= Compliance and Robustness =

Compliance and Robustness, sometimes abbreviated as C&R, refers to the legal structure or regime underlying a digital rights management (DRM) system. In many cases, the C&R regime for a given DRM is provided by the same company that sells the DRM solution. For example, RealNetworks Helix or Microsoft Windows Media DRM.

However, for standardised DRM systems, it is fairly common for a separate body to be established to run the C&R regime.

== Elements ==
=== C&R Body ===
The legal entity that establishes and maintains the regime. Usually this will be a joint venture or forum with representation from multiple companies, structured in such as way as to avoid accusations of antitrust violations. The nature of the business is that such bodies will generally be composed of manufacturers and content owners, with little or no direct representation from consumer advocates.

=== Trust Model ===
The C&R body is responsible for ensuring a chain of trust, such that the original content provider is sufficiently satisfied that their content will remain adequately secure throughout all future links in the chain. This may include export of content from one DRM system to another.

To meet this requirement, it is normal that any device planning to receive DRMed content is required to validate that it meets the C&R requirements, and this is usually done using a device certificate of some kind. The issuance of such certificates is the stamp of approval for both the manufacturer and the device.

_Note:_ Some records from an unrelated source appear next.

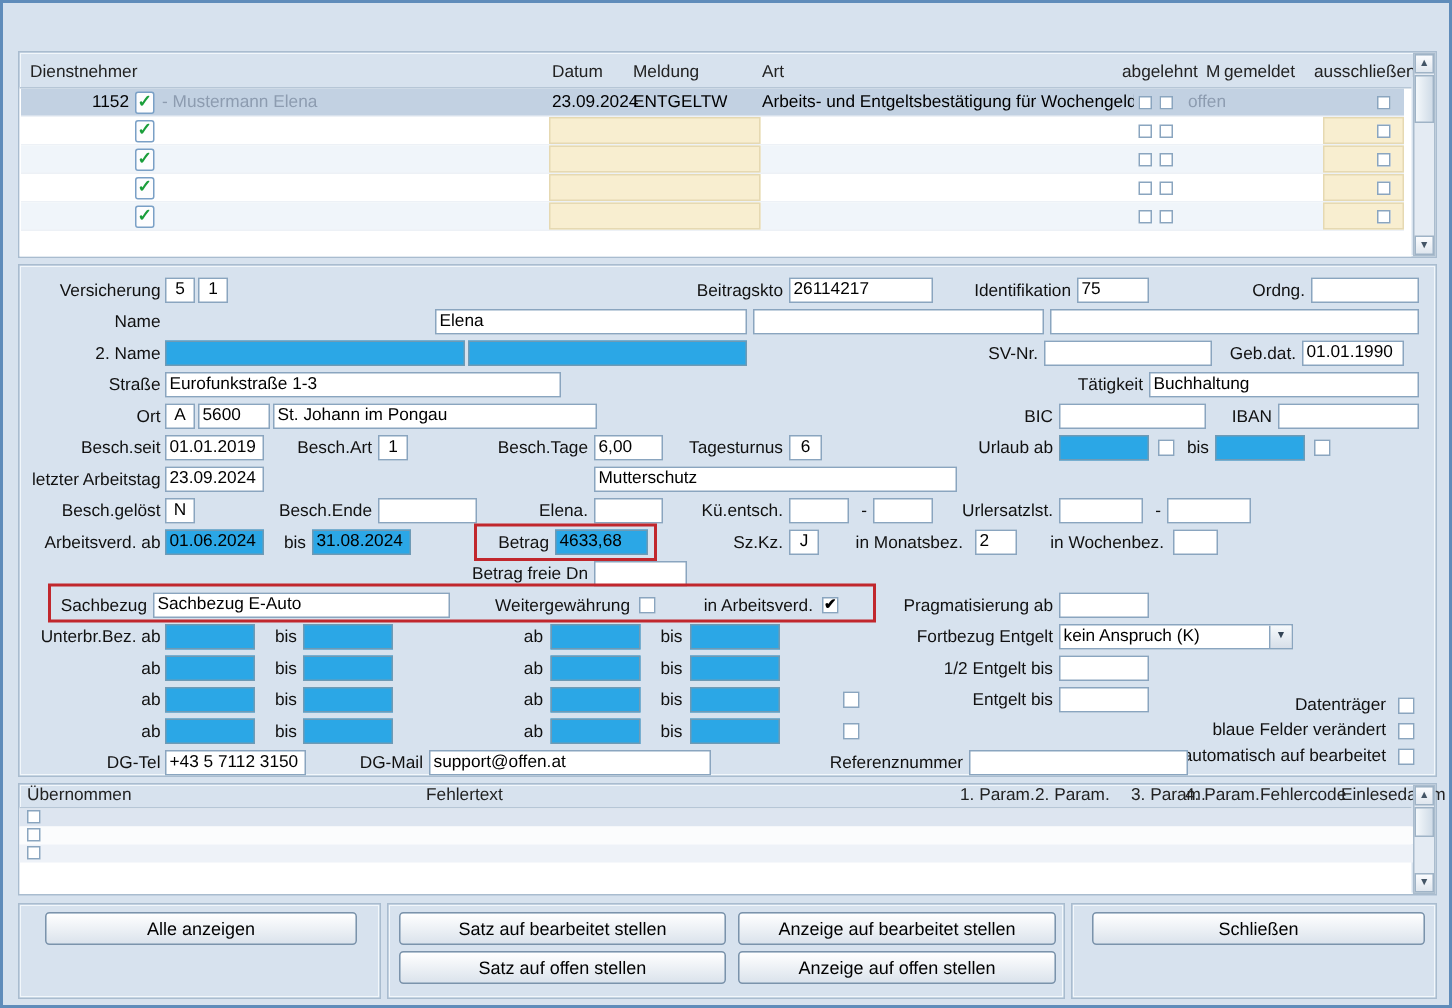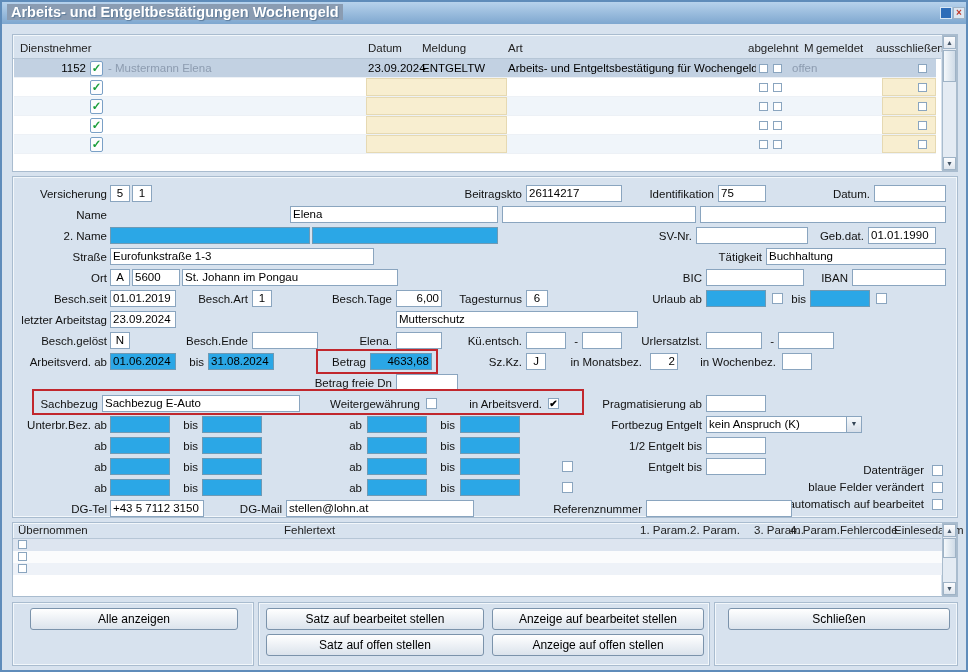"Arbeits- und Entgeltbestätigungen" div { html: <div> <span>Arbeits- und Entgeltbestätigungen Wochengeld</span> <span></span> <span>×</span> </div> -> none }
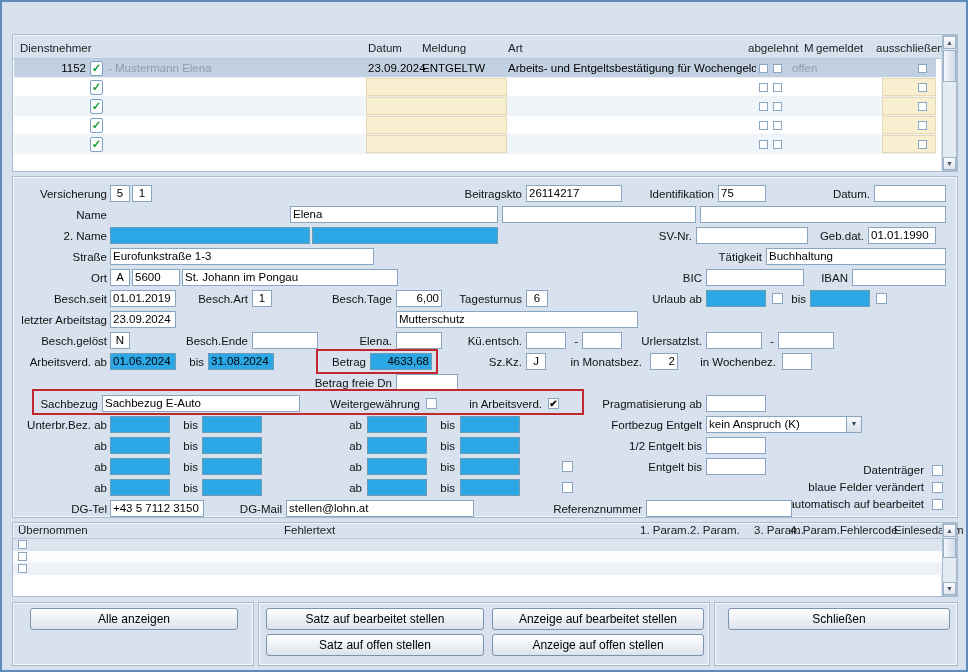"Datum." span.lb { text: Datum -> Ordng }
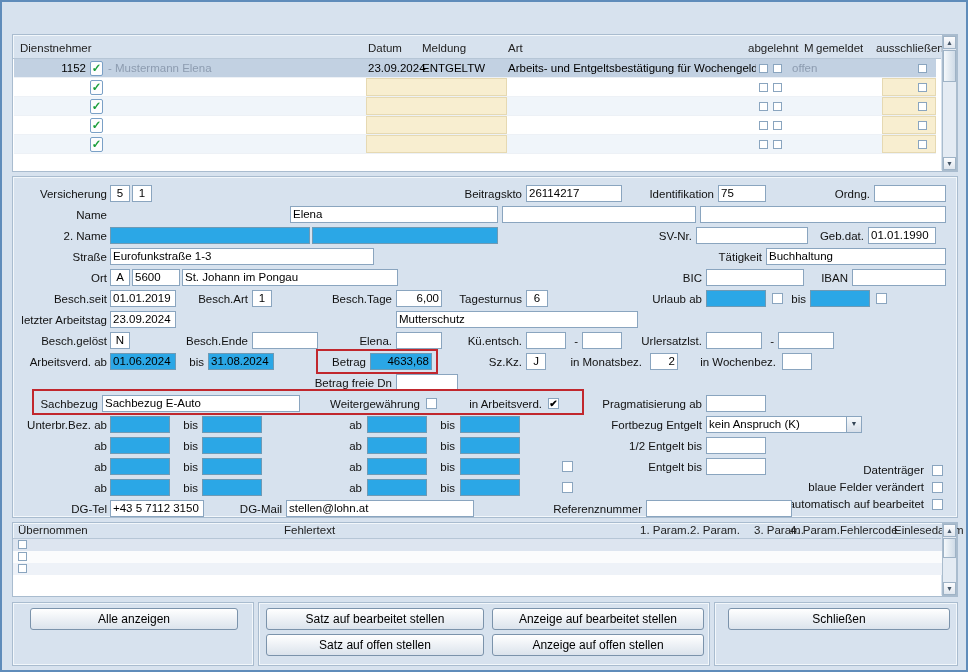"6,00" .rt { text-align: right -> left }
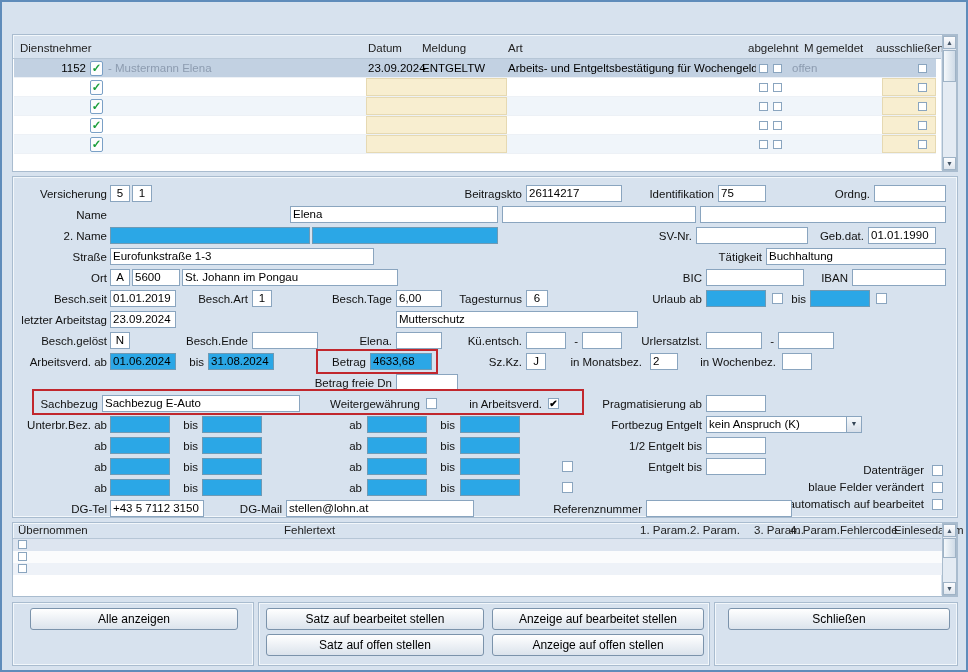"stellen@lohn.at" div.fd { text: stellen@lohn.at -> support@offen.at }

If two devices can verify that they both have trusted certificates, they can then reasonably expect that content passed between them will remain secure.

=== Compliance Rules ===
In many cases there will be gaps, ambiguities or options left open in a DRM technical specification. The C&R regime must clarify exactly how a compliant device is to behave in these cases. For example, a compliance rule may define which other types of interfaces are acceptable on a device, something that the technical specification itself will never do.

=== Robustness Rules ===
The most controversial aspect of C&R is the agreement on how to ensure that a device is sufficiently robust at resisting attacks. These rules may require that certain elements are implemented only in hardware, or run on secure CPUs, or that the code must not be available as open source. Manufacturers then have to satisfy the C&R body that they meet this requirement before they are granted access to the certificates needed to establish their products as trusted.

=== "Hook IP" ===
One particular trick that is often used is to include some patented technology, often as part of the trust establishment mechanism. This means that anyone wanting to implement the DRM in a way that will work with others is forced to license these patents. A condition of obtaining such a license is to follow the rules of the C&R regime itself. Thus a C&R body has a 20-year window to pursue legal measures against a "rogue" implementation on the grounds of patent violation, rather than having to rely on a DMCA-style regulation provided by the relevant government. The need to license hook IP patents also impacts anyone thinking of building a product covered by the GPL.

One well-known example of a system employing such Hook IP is the DVB Common Scrambling Algorithm DVB-CSA, which though standardised by ETSI, includes patented elements that are only licensed to approved Conditional access systems vendors who agree to maintain the secrecy and integrity of the algorithm in their chip designs.